*Task instructions*
What are the lines, written out exactly, from the one containing "(273, 143) none" to the end of the entries below? Include both ends and nothing more.
Segment Start: Information given
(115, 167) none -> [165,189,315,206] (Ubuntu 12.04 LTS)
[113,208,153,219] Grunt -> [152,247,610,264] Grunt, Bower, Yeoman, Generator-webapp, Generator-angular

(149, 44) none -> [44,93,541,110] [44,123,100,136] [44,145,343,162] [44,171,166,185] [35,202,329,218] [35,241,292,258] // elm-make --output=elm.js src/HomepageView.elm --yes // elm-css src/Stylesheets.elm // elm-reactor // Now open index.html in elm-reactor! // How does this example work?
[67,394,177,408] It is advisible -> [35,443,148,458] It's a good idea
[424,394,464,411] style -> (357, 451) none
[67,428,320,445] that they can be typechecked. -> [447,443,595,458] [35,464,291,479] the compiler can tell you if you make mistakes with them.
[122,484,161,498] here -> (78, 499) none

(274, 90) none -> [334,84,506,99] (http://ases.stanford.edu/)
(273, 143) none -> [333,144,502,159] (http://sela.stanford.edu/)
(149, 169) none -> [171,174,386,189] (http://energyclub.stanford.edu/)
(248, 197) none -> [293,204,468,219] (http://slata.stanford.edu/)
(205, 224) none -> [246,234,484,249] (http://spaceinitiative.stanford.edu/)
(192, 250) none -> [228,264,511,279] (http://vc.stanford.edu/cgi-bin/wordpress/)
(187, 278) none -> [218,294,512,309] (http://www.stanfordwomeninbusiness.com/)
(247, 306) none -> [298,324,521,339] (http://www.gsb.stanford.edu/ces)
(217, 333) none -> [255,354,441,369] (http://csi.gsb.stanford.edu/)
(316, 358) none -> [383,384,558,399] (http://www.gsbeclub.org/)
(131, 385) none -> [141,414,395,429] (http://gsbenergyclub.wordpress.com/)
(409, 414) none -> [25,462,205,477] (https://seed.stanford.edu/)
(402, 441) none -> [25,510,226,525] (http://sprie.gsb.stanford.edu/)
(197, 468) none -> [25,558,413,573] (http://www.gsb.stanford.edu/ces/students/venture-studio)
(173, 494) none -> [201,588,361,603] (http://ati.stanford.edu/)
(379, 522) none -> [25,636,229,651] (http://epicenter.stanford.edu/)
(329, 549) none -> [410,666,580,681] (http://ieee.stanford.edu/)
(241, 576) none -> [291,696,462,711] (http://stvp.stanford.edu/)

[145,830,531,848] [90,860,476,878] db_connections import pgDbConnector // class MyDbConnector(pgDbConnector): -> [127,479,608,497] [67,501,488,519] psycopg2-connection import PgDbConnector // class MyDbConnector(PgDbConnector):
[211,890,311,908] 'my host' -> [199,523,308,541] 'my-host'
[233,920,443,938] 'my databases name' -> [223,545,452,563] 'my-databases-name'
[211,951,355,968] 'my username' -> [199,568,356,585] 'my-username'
Segment End: Information given
*Written reply*
(273, 143) none -> [333,144,502,159] (http://sela.stanford.edu/)
(149, 169) none -> [171,174,386,189] (http://energyclub.stanford.edu/)
(248, 197) none -> [293,204,468,219] (http://slata.stanford.edu/)
(205, 224) none -> [246,234,484,249] (http://spaceinitiative.stanford.edu/)
(192, 250) none -> [228,264,511,279] (http://vc.stanford.edu/cgi-bin/wordpress/)
(187, 278) none -> [218,294,512,309] (http://www.stanfordwomeninbusiness.com/)
(247, 306) none -> [298,324,521,339] (http://www.gsb.stanford.edu/ces)
(217, 333) none -> [255,354,441,369] (http://csi.gsb.stanford.edu/)
(316, 358) none -> [383,384,558,399] (http://www.gsbeclub.org/)
(131, 385) none -> [141,414,395,429] (http://gsbenergyclub.wordpress.com/)
(409, 414) none -> [25,462,205,477] (https://seed.stanford.edu/)
(402, 441) none -> [25,510,226,525] (http://sprie.gsb.stanford.edu/)
(197, 468) none -> [25,558,413,573] (http://www.gsb.stanford.edu/ces/students/venture-studio)
(173, 494) none -> [201,588,361,603] (http://ati.stanford.edu/)
(379, 522) none -> [25,636,229,651] (http://epicenter.stanford.edu/)
(329, 549) none -> [410,666,580,681] (http://ieee.stanford.edu/)
(241, 576) none -> [291,696,462,711] (http://stvp.stanford.edu/)

[145,830,531,848] [90,860,476,878] db_connections import pgDbConnector // class MyDbConnector(pgDbConnector): -> [127,479,608,497] [67,501,488,519] psycopg2-connection import PgDbConnector // class MyDbConnector(PgDbConnector):
[211,890,311,908] 'my host' -> [199,523,308,541] 'my-host'
[233,920,443,938] 'my databases name' -> [223,545,452,563] 'my-databases-name'
[211,951,355,968] 'my username' -> [199,568,356,585] 'my-username'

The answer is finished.